Top of SUPPLIED DATA
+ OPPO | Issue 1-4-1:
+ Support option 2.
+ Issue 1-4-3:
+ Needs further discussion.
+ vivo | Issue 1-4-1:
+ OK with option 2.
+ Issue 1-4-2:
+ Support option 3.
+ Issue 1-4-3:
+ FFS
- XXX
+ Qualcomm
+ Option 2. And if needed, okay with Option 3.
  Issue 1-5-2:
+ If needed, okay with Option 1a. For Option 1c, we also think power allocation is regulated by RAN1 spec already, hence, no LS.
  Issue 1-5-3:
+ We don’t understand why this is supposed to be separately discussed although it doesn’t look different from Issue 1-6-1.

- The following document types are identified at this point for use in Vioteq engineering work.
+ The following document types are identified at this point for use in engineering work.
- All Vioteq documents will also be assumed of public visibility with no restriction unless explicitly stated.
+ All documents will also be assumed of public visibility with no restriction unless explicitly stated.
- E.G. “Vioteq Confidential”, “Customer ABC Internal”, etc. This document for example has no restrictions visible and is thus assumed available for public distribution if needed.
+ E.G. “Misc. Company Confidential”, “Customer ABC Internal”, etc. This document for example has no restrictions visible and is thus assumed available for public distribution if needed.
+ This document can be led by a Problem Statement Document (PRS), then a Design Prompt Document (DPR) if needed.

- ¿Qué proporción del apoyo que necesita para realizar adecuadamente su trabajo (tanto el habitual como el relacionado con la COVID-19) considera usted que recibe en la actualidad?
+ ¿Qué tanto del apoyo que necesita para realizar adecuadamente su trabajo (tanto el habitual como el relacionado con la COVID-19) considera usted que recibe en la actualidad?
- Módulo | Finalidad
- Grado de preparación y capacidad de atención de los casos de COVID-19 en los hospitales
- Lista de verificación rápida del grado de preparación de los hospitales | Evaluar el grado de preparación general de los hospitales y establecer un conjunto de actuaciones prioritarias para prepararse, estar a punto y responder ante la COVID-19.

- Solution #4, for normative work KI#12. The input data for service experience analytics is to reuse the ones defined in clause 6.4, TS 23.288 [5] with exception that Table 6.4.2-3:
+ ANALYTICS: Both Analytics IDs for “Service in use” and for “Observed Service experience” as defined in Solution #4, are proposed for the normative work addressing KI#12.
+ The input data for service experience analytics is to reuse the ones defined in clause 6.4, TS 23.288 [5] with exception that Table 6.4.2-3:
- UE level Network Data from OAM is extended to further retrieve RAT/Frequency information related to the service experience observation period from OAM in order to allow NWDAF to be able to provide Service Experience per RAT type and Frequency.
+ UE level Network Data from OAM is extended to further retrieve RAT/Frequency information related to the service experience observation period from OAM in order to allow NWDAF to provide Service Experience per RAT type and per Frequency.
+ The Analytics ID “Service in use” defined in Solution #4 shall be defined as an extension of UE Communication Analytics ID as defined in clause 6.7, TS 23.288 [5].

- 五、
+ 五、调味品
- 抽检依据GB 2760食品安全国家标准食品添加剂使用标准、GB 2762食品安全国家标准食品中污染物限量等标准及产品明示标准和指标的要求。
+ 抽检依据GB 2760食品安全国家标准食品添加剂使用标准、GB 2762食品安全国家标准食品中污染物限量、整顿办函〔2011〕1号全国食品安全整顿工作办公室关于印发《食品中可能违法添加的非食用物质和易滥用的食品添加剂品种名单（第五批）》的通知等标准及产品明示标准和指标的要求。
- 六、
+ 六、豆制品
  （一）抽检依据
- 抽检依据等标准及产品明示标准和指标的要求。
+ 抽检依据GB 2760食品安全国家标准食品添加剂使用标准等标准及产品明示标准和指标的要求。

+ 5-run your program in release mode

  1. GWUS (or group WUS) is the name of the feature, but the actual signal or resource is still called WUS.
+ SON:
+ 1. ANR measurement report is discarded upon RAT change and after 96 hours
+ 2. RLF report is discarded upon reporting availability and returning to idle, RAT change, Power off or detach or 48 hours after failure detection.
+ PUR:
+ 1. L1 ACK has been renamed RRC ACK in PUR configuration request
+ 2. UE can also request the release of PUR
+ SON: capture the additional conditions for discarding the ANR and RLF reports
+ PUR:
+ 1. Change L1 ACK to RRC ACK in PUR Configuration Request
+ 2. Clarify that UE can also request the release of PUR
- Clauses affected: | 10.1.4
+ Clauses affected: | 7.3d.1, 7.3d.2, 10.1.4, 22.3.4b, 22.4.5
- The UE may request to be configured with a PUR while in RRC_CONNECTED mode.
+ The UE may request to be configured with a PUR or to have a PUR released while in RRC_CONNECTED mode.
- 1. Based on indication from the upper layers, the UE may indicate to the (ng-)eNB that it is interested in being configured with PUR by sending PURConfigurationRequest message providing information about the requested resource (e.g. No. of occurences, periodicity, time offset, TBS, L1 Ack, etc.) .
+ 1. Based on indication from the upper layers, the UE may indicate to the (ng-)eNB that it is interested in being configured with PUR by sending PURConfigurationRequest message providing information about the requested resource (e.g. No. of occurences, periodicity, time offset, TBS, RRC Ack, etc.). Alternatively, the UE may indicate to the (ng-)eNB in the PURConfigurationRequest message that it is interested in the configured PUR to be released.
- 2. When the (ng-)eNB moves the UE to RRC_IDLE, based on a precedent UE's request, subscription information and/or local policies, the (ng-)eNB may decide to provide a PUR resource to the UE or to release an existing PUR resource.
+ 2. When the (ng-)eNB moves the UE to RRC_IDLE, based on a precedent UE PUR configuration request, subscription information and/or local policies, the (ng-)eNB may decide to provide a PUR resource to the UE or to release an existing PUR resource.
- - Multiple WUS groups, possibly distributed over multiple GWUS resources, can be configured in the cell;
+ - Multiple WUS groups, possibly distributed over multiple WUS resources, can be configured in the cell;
Bottom of SUPPLIED DATA
> **REQUIREMENT**: All lines above that contain the word "When" are to be copied.

> **THE ANSWER**:
- 2. When the (ng-)eNB moves the UE to RRC_IDLE, based on a precedent UE's request, subscription information and/or local policies, the (ng-)eNB may decide to provide a PUR resource to the UE or to release an existing PUR resource.
+ 2. When the (ng-)eNB moves the UE to RRC_IDLE, based on a precedent UE PUR configuration request, subscription information and/or local policies, the (ng-)eNB may decide to provide a PUR resource to the UE or to release an existing PUR resource.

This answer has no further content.